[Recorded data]
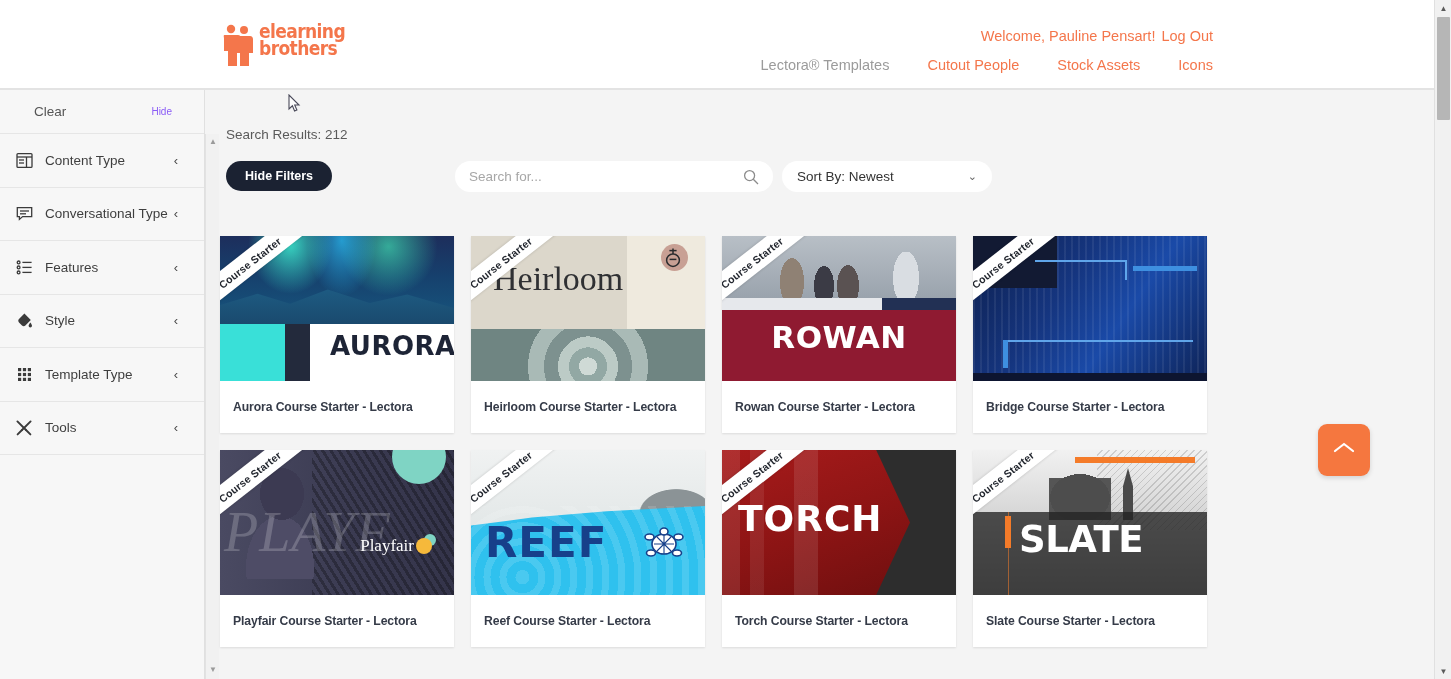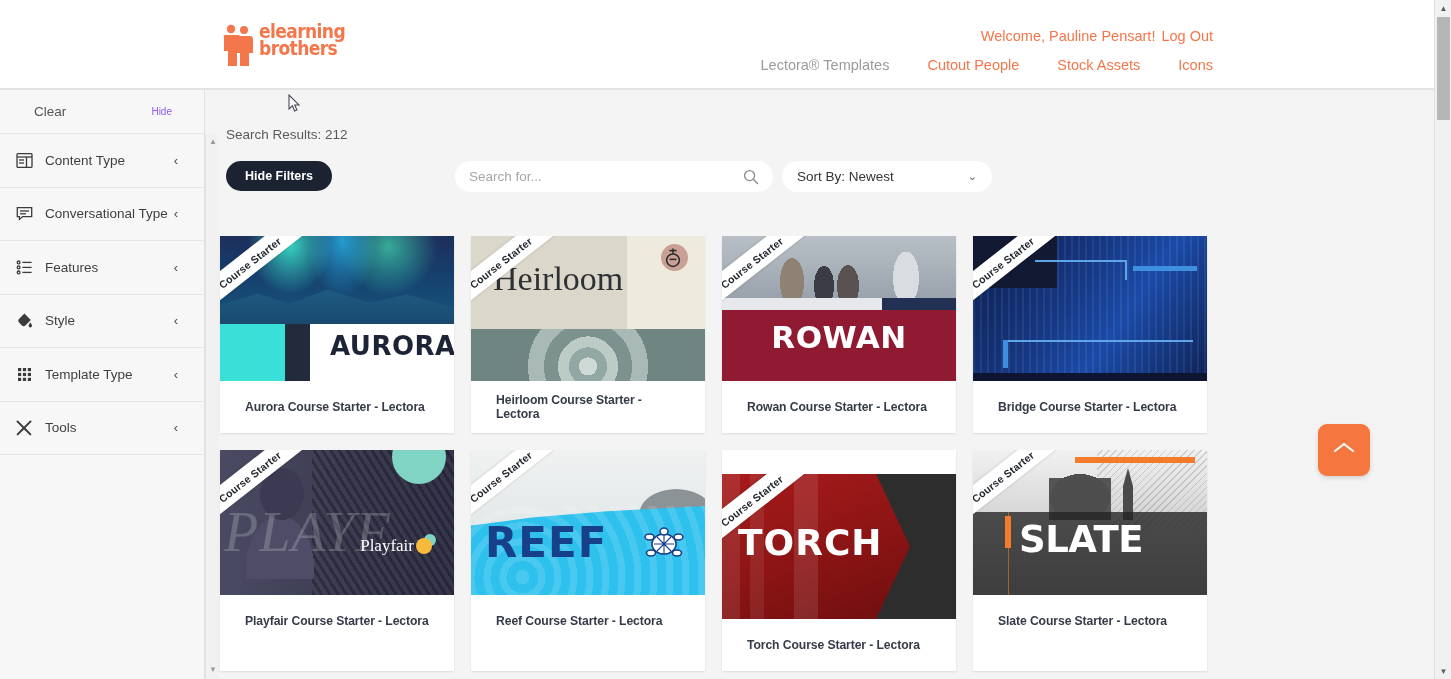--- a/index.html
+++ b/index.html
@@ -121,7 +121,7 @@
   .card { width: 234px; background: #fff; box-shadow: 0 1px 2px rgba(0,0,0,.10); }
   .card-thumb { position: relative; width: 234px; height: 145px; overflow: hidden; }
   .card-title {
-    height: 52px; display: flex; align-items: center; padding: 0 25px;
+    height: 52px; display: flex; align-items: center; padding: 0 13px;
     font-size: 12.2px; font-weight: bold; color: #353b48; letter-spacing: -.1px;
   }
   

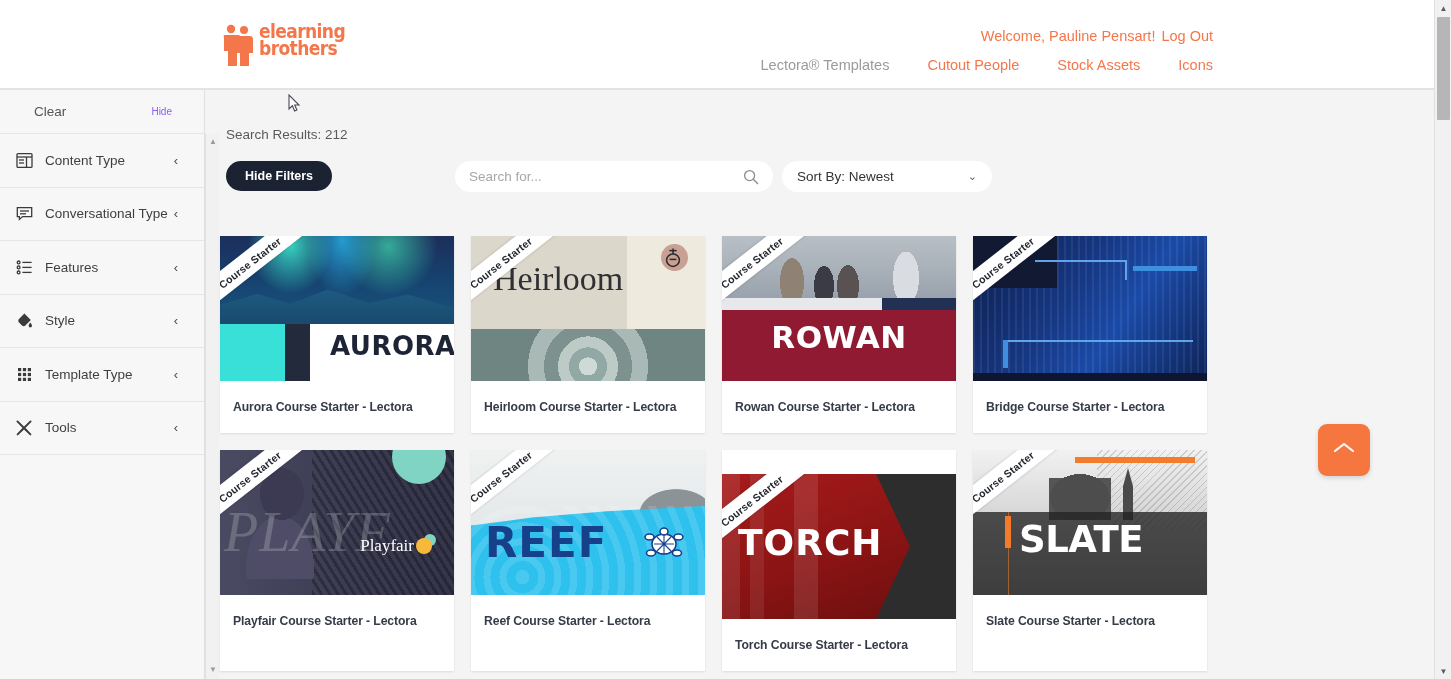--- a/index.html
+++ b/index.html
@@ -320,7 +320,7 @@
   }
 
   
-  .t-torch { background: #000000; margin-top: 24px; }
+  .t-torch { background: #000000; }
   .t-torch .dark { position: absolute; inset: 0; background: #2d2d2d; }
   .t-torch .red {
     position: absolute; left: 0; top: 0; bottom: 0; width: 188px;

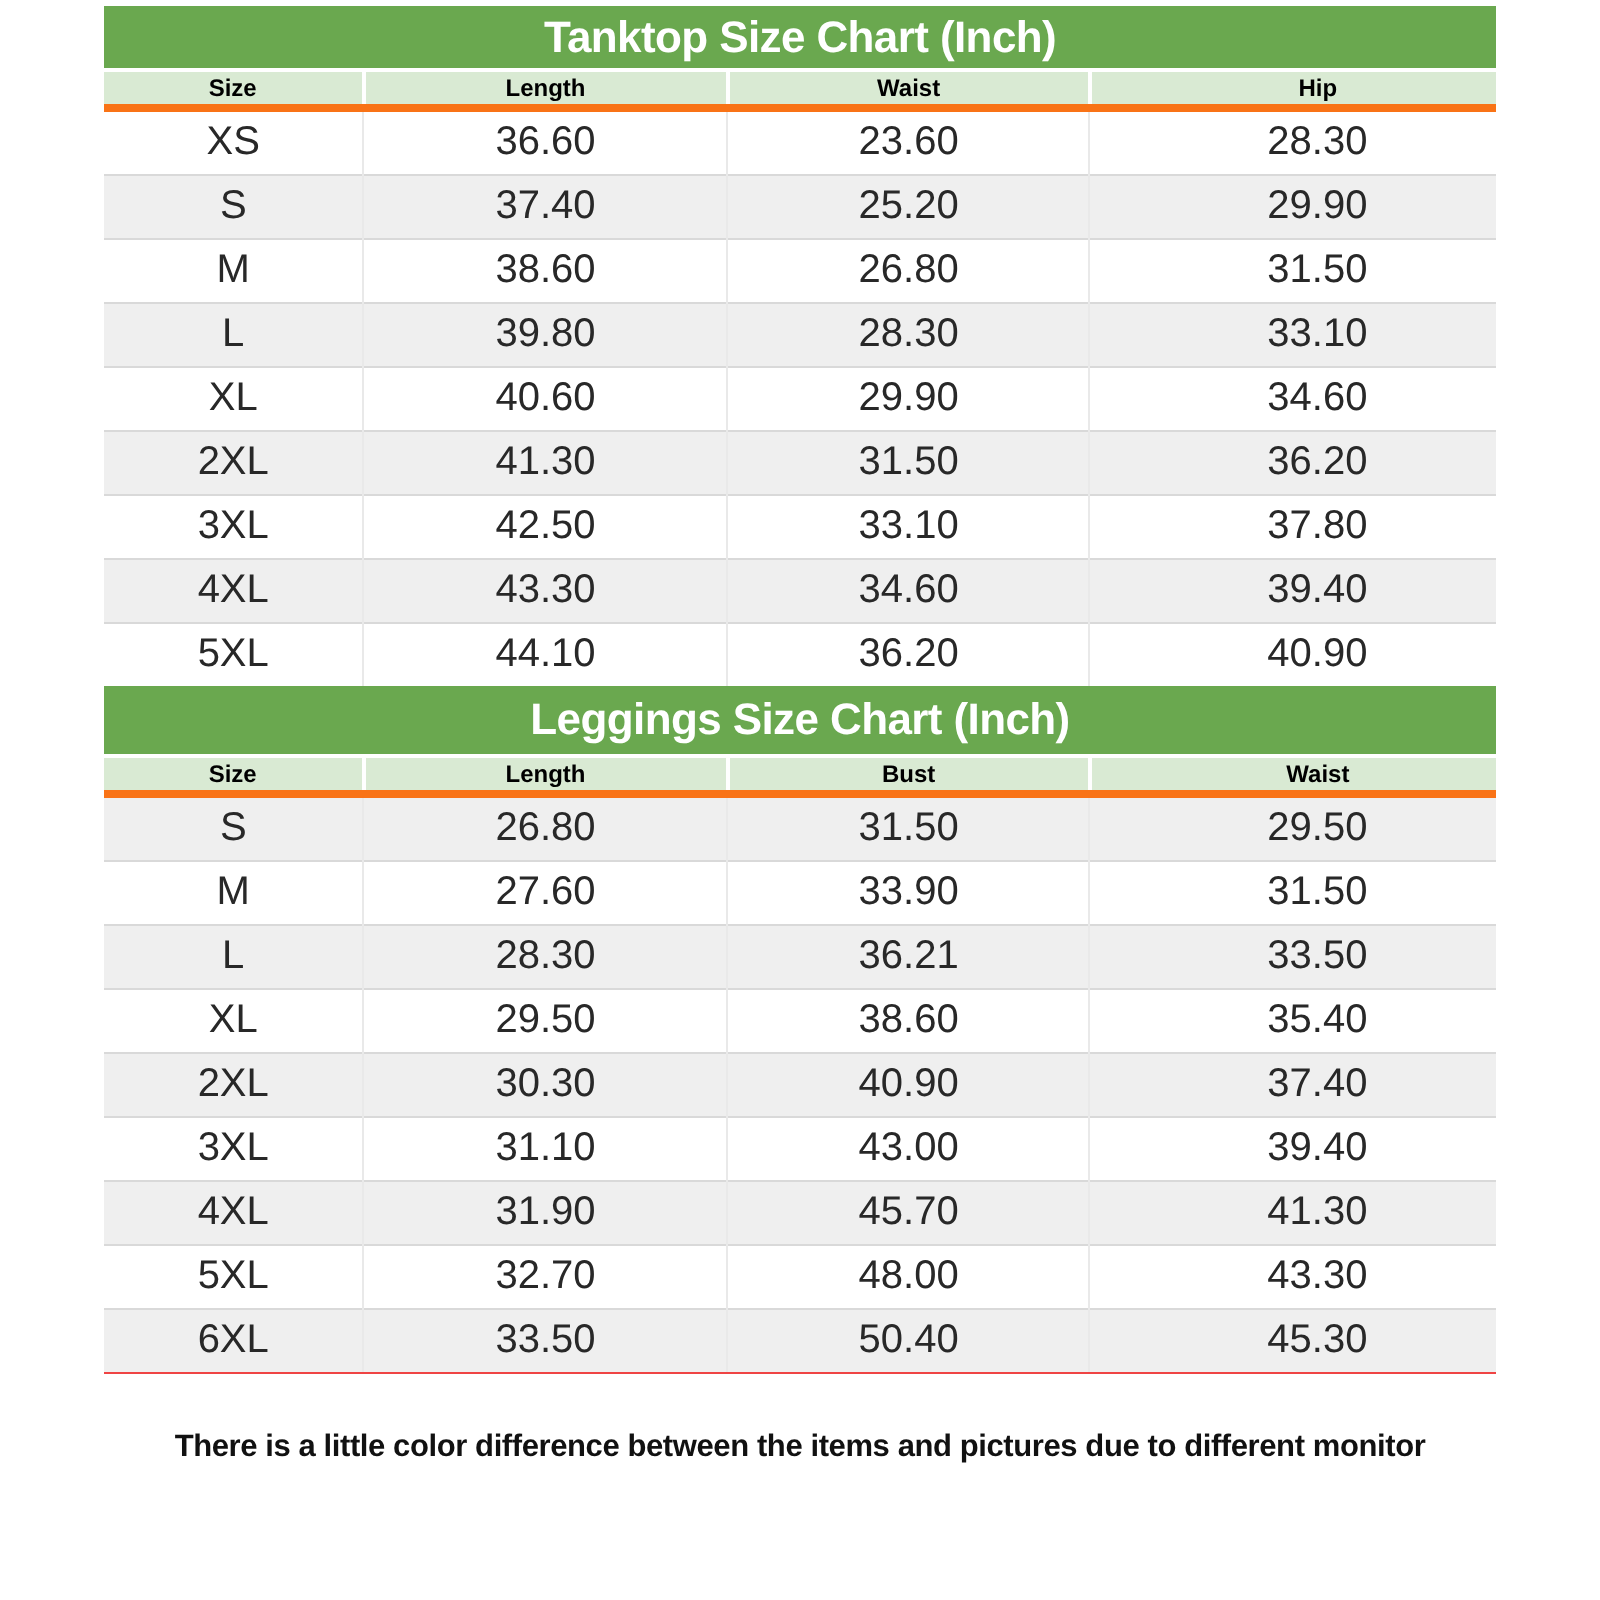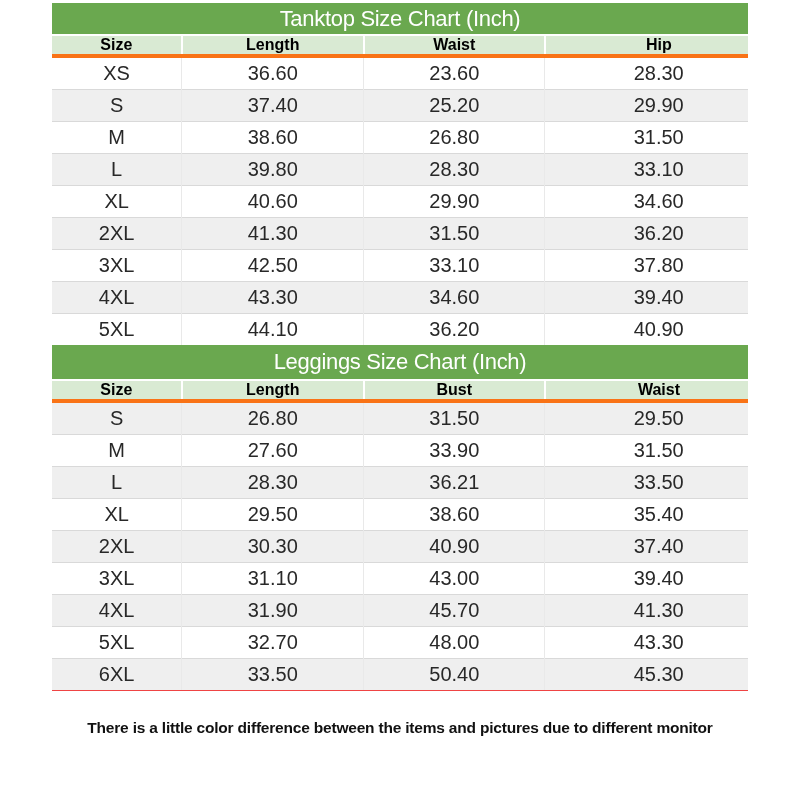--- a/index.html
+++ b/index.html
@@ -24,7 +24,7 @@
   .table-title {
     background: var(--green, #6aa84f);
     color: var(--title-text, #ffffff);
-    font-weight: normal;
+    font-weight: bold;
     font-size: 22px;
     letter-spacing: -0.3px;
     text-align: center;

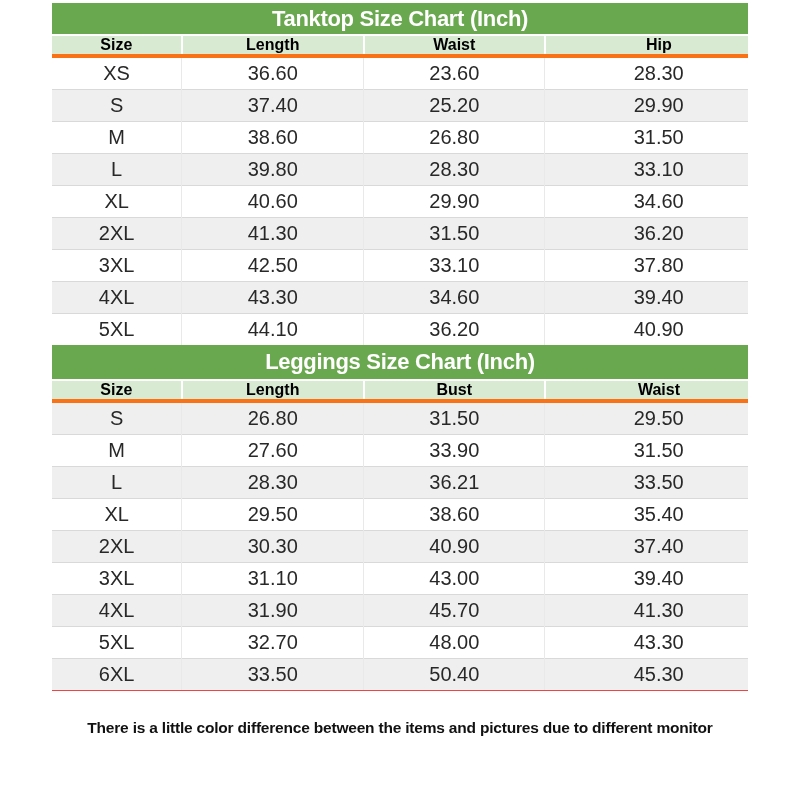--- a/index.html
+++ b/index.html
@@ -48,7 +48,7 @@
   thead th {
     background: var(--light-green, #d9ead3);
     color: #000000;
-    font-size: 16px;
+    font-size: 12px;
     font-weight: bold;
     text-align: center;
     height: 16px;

YOUR TASK |
Examine the entries and say how many of their lines hold the word "spacing". No other words should accompany the number.

ANSWER AREA |
2